*** Opening Source data ***

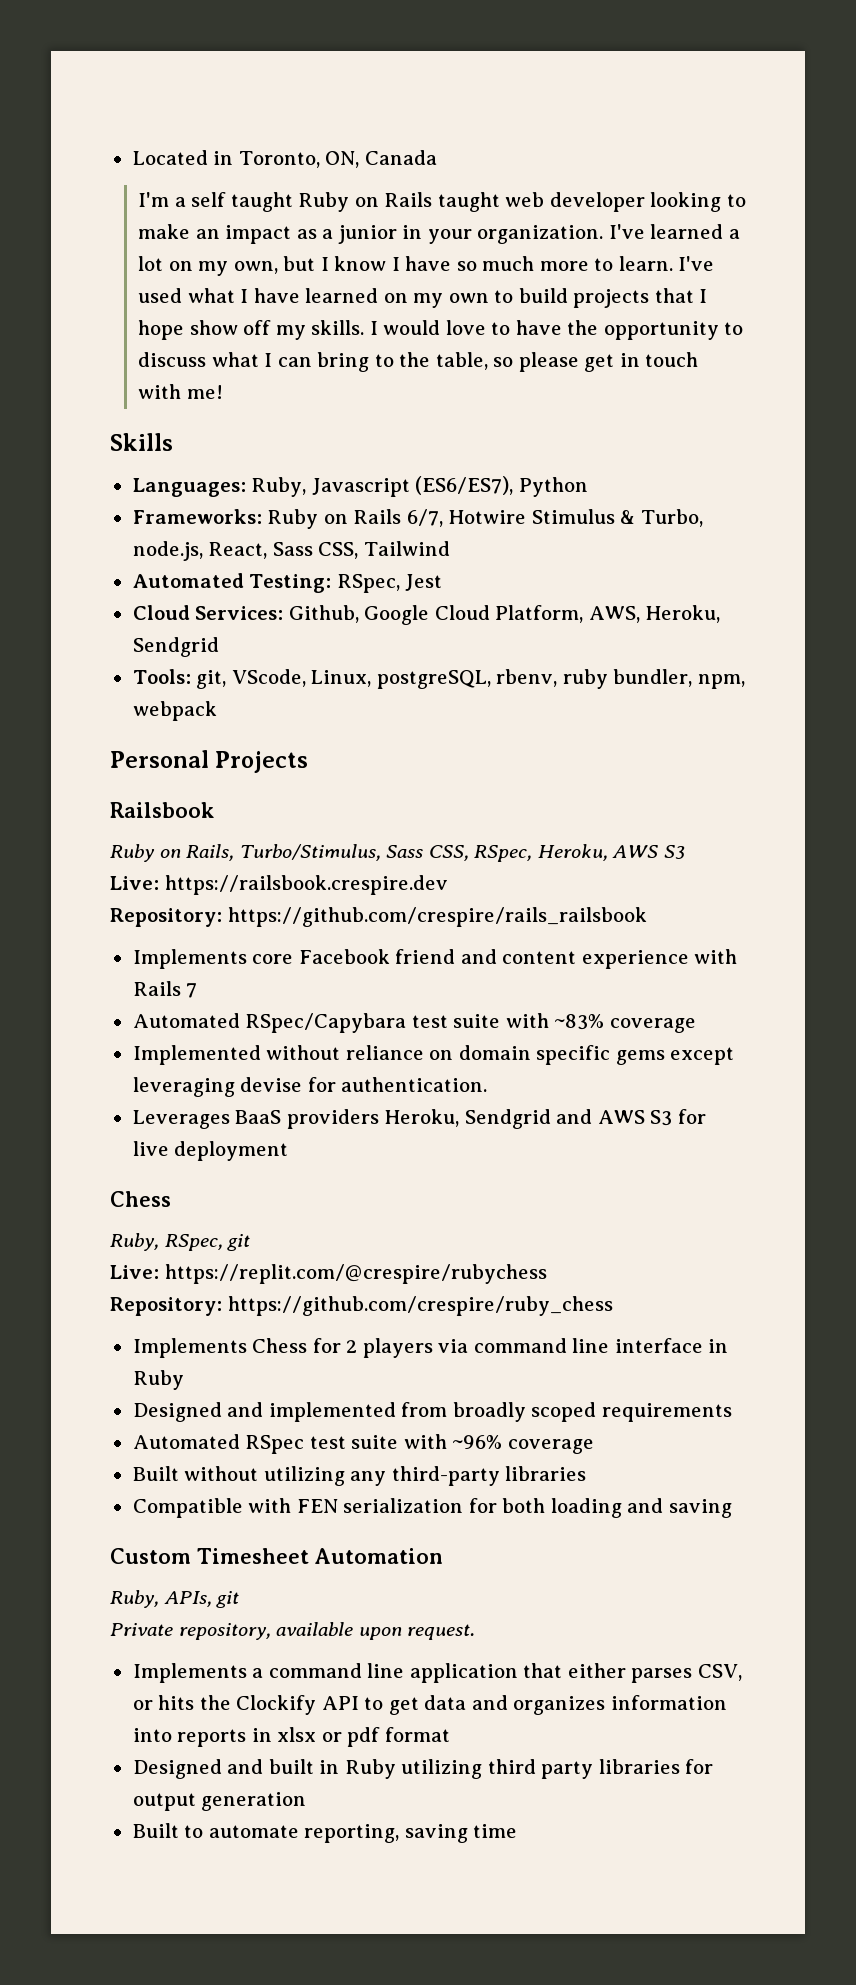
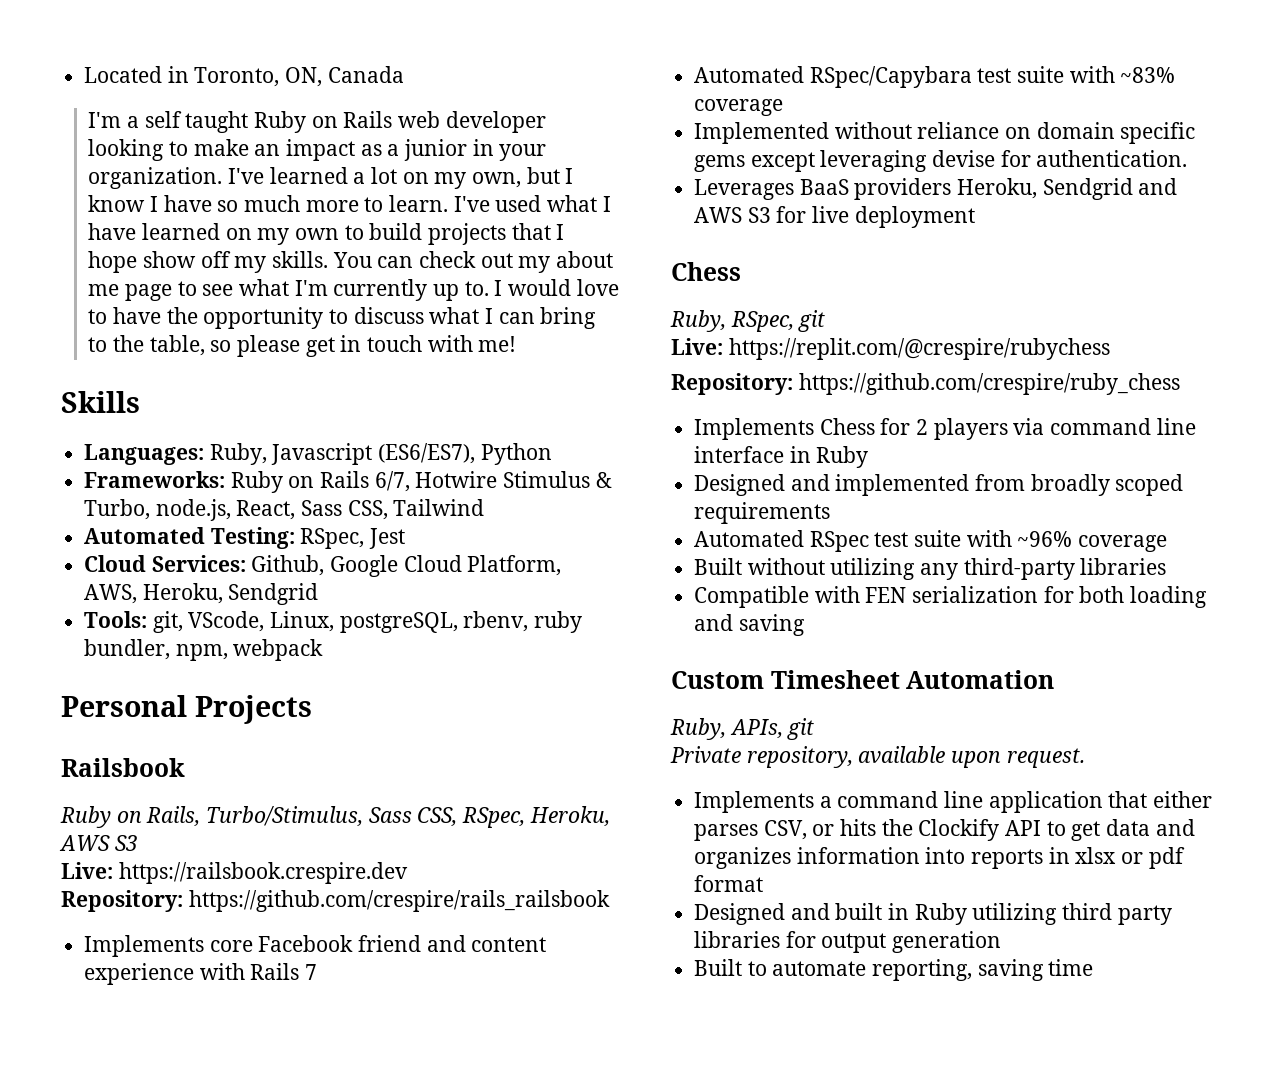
[437,192,500,212] taught -> (393, 119) none
(365, 327) none -> [332,251,614,273] [88,279,489,301] You can check out my about me page to see what I'm currently up to.

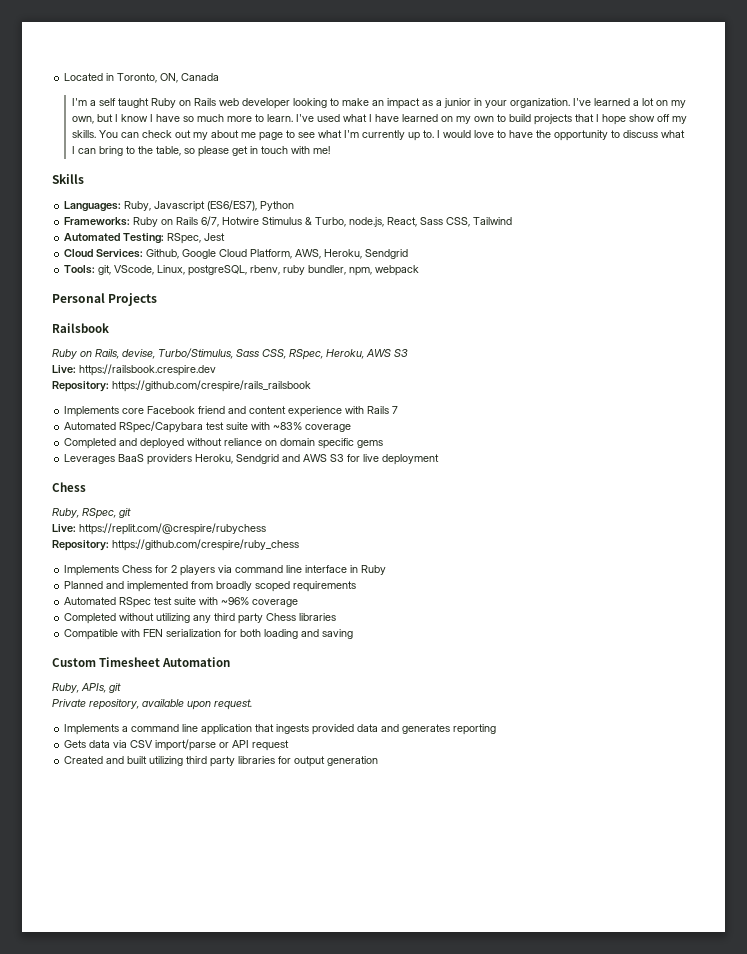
(201, 816) none -> [122,349,155,359] devise,
[694,122,830,144] Implemented -> [64,438,185,449] Completed and deployed
[750,150,1188,172] except leveraging devise for authentication. -> (384, 444) none
[694,474,786,496] Designed -> [64,581,104,589] Planned
[694,558,743,575] Built -> [64,613,117,624] Completed
[963,558,1075,580] third-party -> [214,613,297,624] third party Chess
[1153,791,1213,808] [694,819,1195,841] [694,847,1185,869] [694,875,764,892] [694,903,967,925] either parses CSV, or hits the Clockify API to get data and organizes information into reports in xlsx or pdf format // Designed and built in Ruby -> [276,724,497,735] [64,739,290,751] [64,756,148,764] ingests provided data and generates reporting // Gets data via CSV import/parse or API request // Created and built
[694,959,1094,981] // Built to automate reporting, saving time -> (379, 761) none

*** Closing Source data ***

_Assignment_: Every record, from top to bottom, gets written out exactly; no picture goes into the copy.

_Exercise answer_:
[437,192,500,212] taught -> (393, 119) none
(365, 327) none -> [332,251,614,273] [88,279,489,301] You can check out my about me page to see what I'm currently up to.

(201, 816) none -> [122,349,155,359] devise,
[694,122,830,144] Implemented -> [64,438,185,449] Completed and deployed
[750,150,1188,172] except leveraging devise for authentication. -> (384, 444) none
[694,474,786,496] Designed -> [64,581,104,589] Planned
[694,558,743,575] Built -> [64,613,117,624] Completed
[963,558,1075,580] third-party -> [214,613,297,624] third party Chess
[1153,791,1213,808] [694,819,1195,841] [694,847,1185,869] [694,875,764,892] [694,903,967,925] either parses CSV, or hits the Clockify API to get data and organizes information into reports in xlsx or pdf format // Designed and built in Ruby -> [276,724,497,735] [64,739,290,751] [64,756,148,764] ingests provided data and generates reporting // Gets data via CSV import/parse or API request // Created and built
[694,959,1094,981] // Built to automate reporting, saving time -> (379, 761) none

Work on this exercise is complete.